Copy out each entry below verbatim, skipping the images.

[Itemized modification records]

____

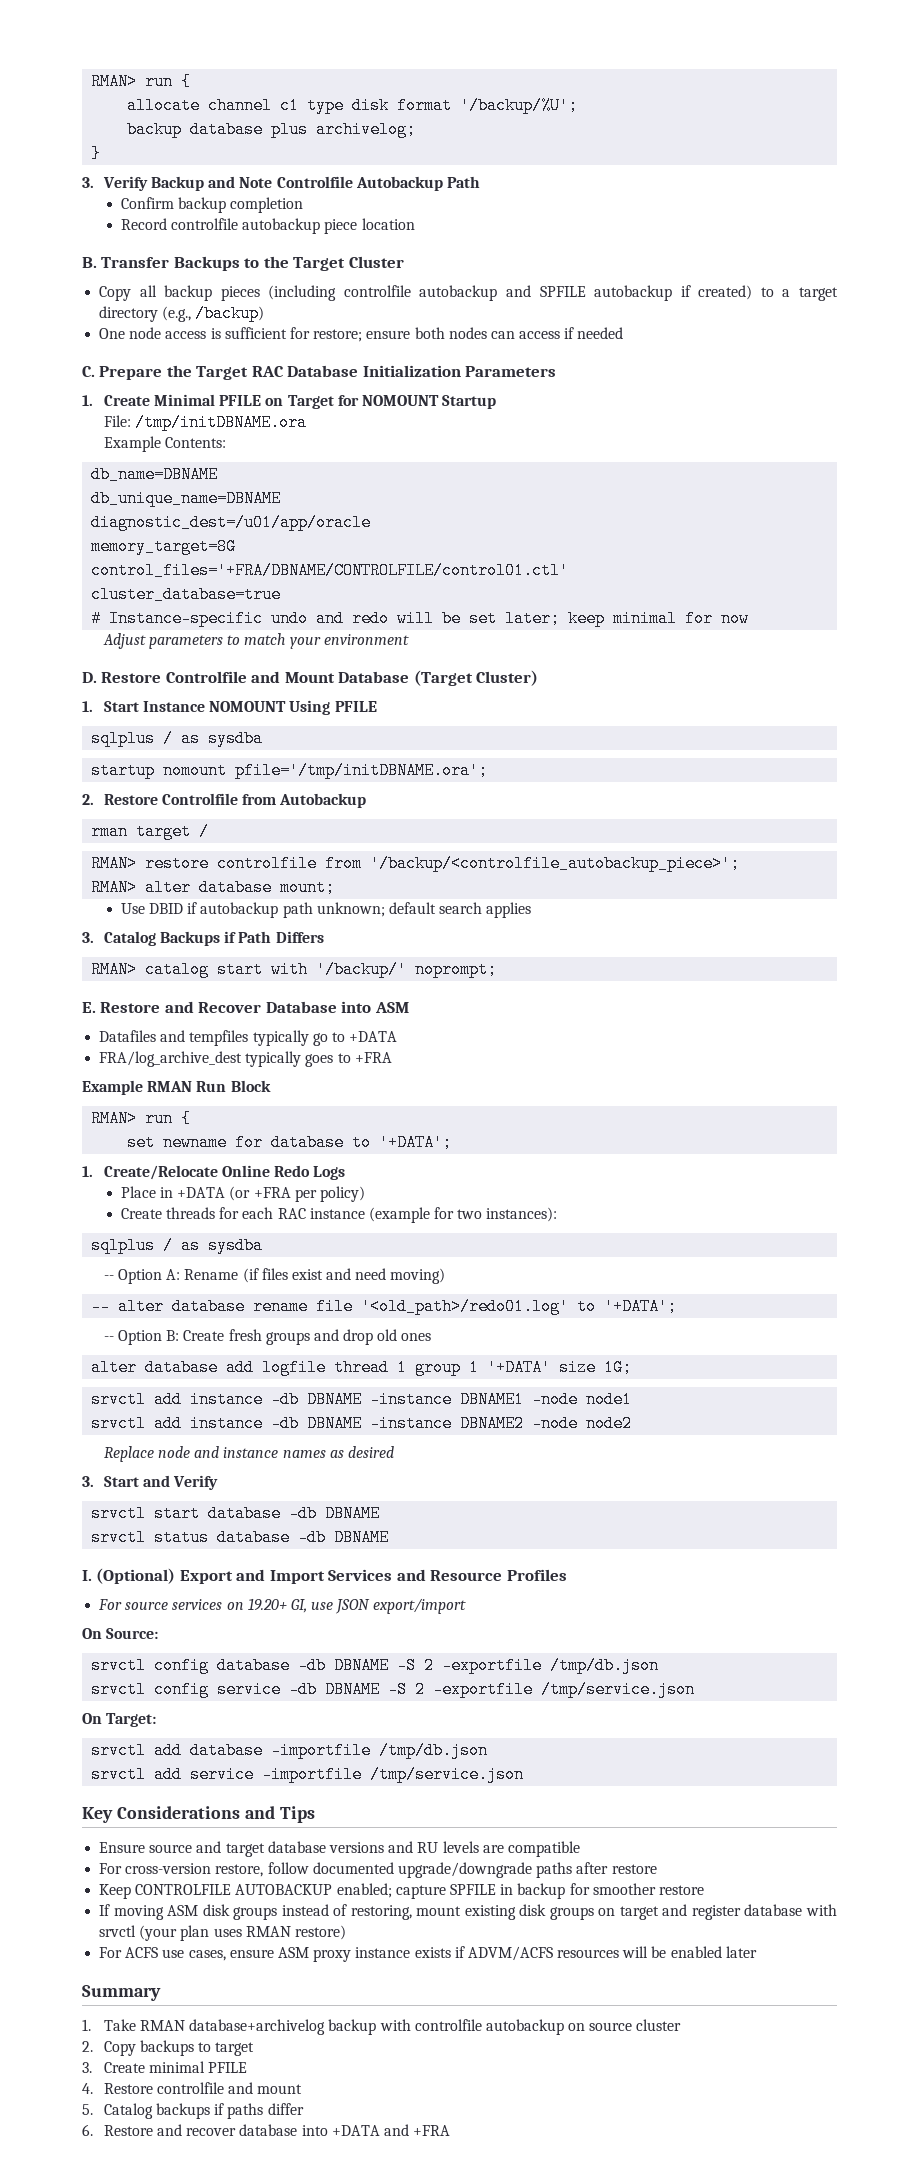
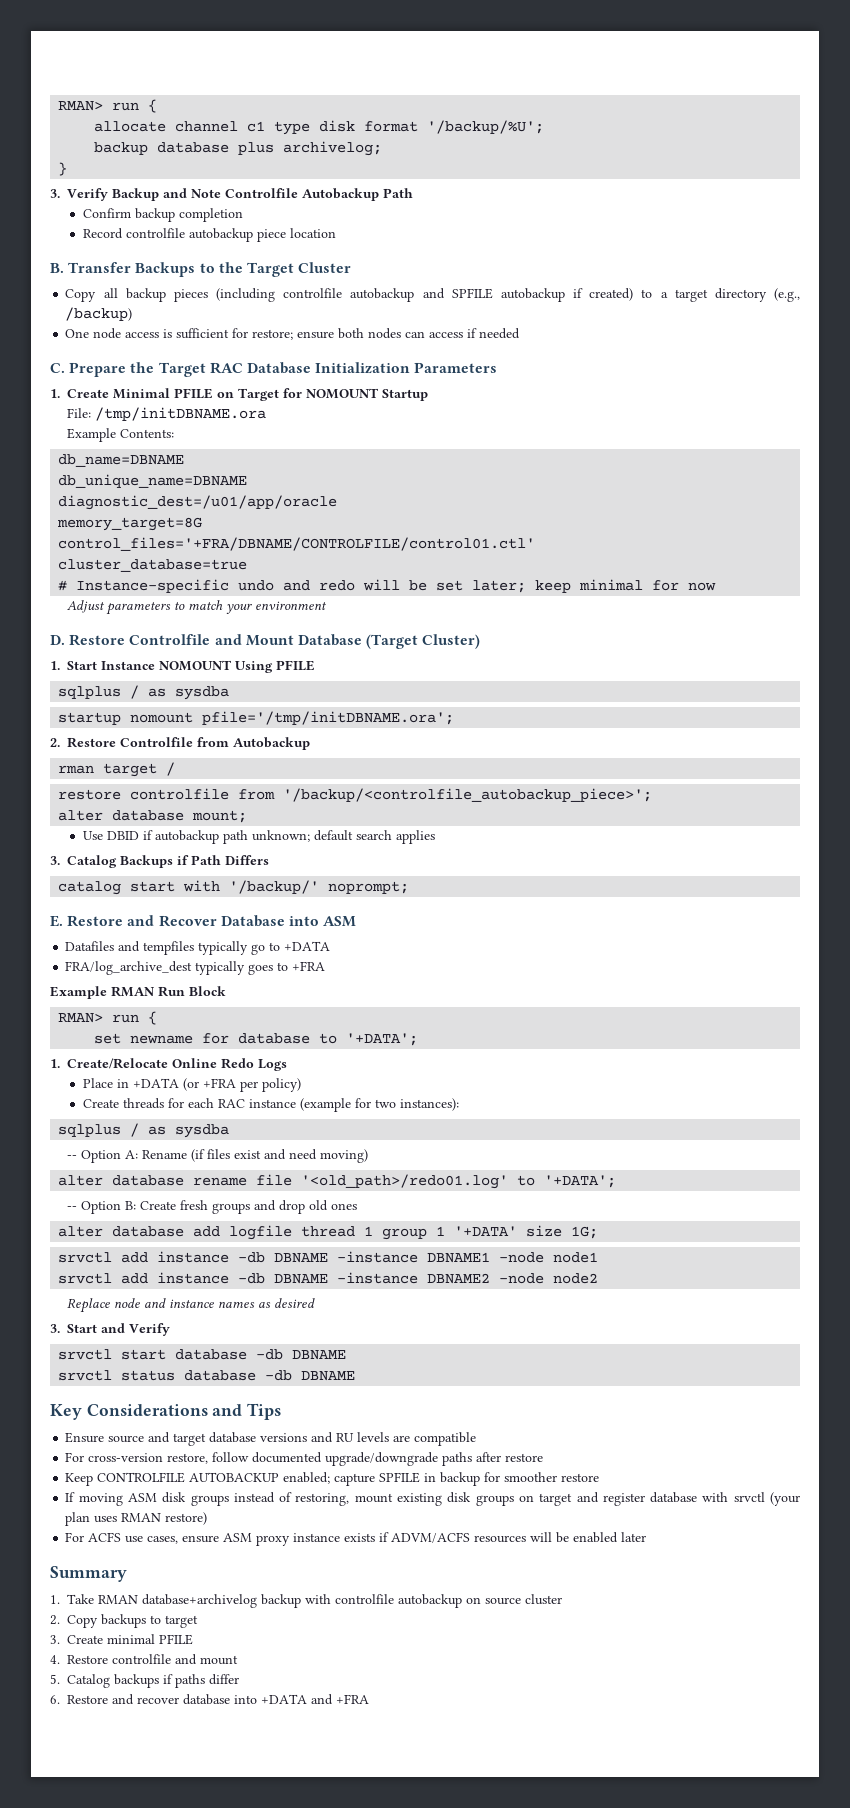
- RMAN> restore controlfile from '/backup/<controlfile_autobackup_piece>';
+ restore controlfile from '/backup/<controlfile_autobackup_piece>';
- RMAN> alter database mount;
+ alter database mount;
- RMAN> catalog start with '/backup/' noprompt;
+ catalog start with '/backup/' noprompt;
- -- alter database rename file '<old_path>/redo01.log' to '+DATA';
+ alter database rename file '<old_path>/redo01.log' to '+DATA';
- I. (Optional) Export and Import Services and Resource Profiles
- For source services on 19.20+ GI, use JSON export/import
- On Source:
- srvctl config database -db DBNAME -S 2 -exportfile /tmp/db.json
- srvctl config service -db DBNAME -S 2 -exportfile /tmp/service.json
- On Target:
- srvctl add database -importfile /tmp/db.json
- srvctl add service -importfile /tmp/service.json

____

Response to the exercise:
- RMAN> restore controlfile from '/backup/<controlfile_autobackup_piece>';
+ restore controlfile from '/backup/<controlfile_autobackup_piece>';
- RMAN> alter database mount;
+ alter database mount;
- RMAN> catalog start with '/backup/' noprompt;
+ catalog start with '/backup/' noprompt;
- -- alter database rename file '<old_path>/redo01.log' to '+DATA';
+ alter database rename file '<old_path>/redo01.log' to '+DATA';
- I. (Optional) Export and Import Services and Resource Profiles
- For source services on 19.20+ GI, use JSON export/import
- On Source:
- srvctl config database -db DBNAME -S 2 -exportfile /tmp/db.json
- srvctl config service -db DBNAME -S 2 -exportfile /tmp/service.json
- On Target:
- srvctl add database -importfile /tmp/db.json
- srvctl add service -importfile /tmp/service.json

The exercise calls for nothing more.